Brief ::
Please restate each entry word for word and leave the pictures out.
───── Given data
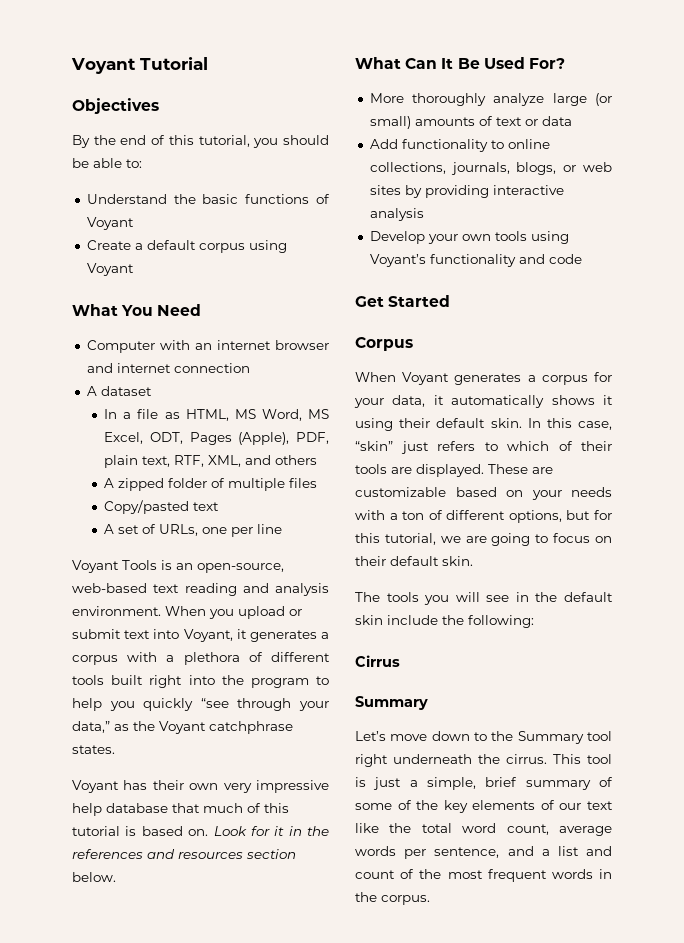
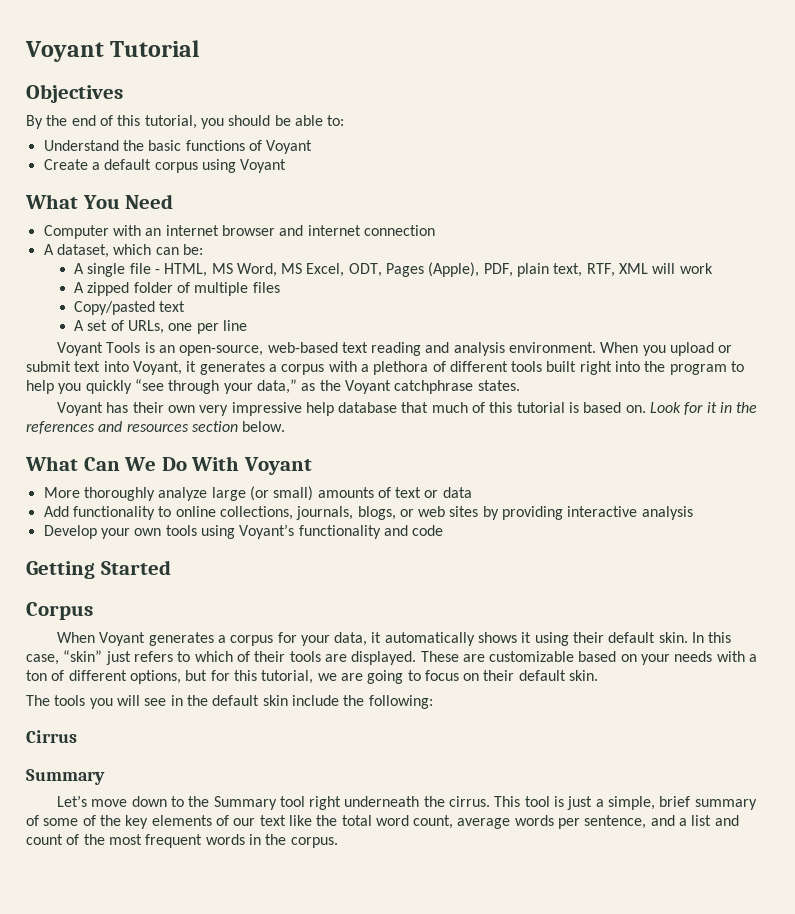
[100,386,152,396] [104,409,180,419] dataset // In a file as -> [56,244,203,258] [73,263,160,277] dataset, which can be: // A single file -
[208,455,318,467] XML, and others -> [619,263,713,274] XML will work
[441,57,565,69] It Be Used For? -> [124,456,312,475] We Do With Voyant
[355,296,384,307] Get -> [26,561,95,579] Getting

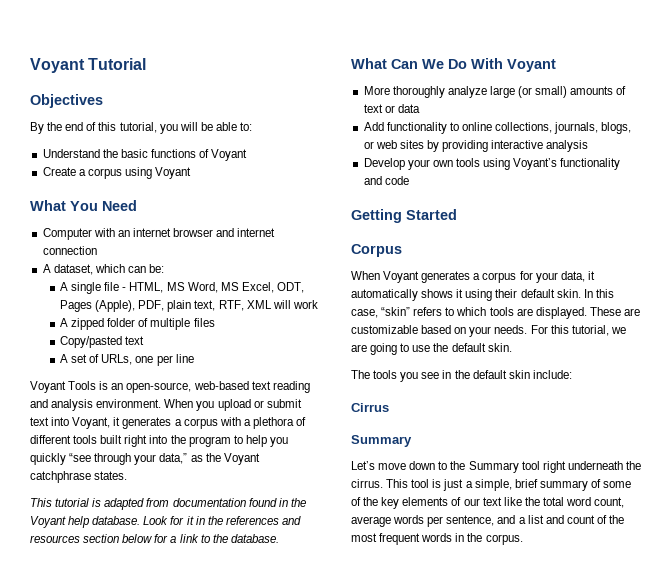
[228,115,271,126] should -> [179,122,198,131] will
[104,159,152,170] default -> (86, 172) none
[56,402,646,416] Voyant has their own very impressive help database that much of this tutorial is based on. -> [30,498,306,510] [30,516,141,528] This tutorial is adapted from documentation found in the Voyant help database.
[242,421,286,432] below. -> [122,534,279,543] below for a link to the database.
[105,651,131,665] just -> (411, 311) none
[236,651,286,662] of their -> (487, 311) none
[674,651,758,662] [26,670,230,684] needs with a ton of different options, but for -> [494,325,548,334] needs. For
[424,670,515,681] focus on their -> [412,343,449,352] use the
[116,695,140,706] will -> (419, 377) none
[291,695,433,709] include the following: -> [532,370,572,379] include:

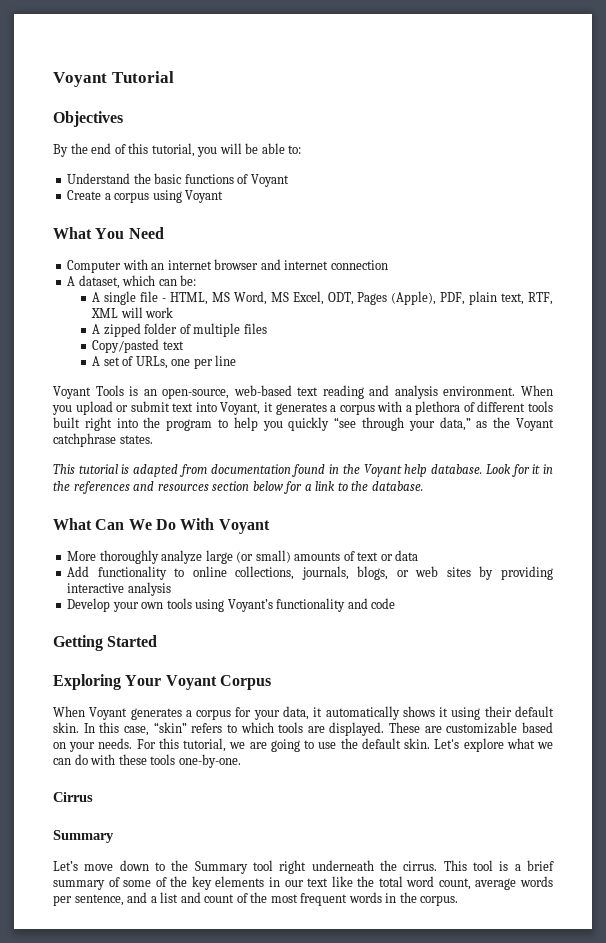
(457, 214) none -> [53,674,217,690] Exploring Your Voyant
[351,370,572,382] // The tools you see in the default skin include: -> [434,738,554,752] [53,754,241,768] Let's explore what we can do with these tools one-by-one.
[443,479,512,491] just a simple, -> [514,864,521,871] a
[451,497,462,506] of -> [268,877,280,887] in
──────────
Response to the exercise ::
[100,386,152,396] [104,409,180,419] dataset // In a file as -> [56,244,203,258] [73,263,160,277] dataset, which can be: // A single file -
[208,455,318,467] XML, and others -> [619,263,713,274] XML will work
[441,57,565,69] It Be Used For? -> [124,456,312,475] We Do With Voyant
[355,296,384,307] Get -> [26,561,95,579] Getting

[228,115,271,126] should -> [179,122,198,131] will
[104,159,152,170] default -> (86, 172) none
[56,402,646,416] Voyant has their own very impressive help database that much of this tutorial is based on. -> [30,498,306,510] [30,516,141,528] This tutorial is adapted from documentation found in the Voyant help database.
[242,421,286,432] below. -> [122,534,279,543] below for a link to the database.
[105,651,131,665] just -> (411, 311) none
[236,651,286,662] of their -> (487, 311) none
[674,651,758,662] [26,670,230,684] needs with a ton of different options, but for -> [494,325,548,334] needs. For
[424,670,515,681] focus on their -> [412,343,449,352] use the
[116,695,140,706] will -> (419, 377) none
[291,695,433,709] include the following: -> [532,370,572,379] include:

(457, 214) none -> [53,674,217,690] Exploring Your Voyant
[351,370,572,382] // The tools you see in the default skin include: -> [434,738,554,752] [53,754,241,768] Let's explore what we can do with these tools one-by-one.
[443,479,512,491] just a simple, -> [514,864,521,871] a
[451,497,462,506] of -> [268,877,280,887] in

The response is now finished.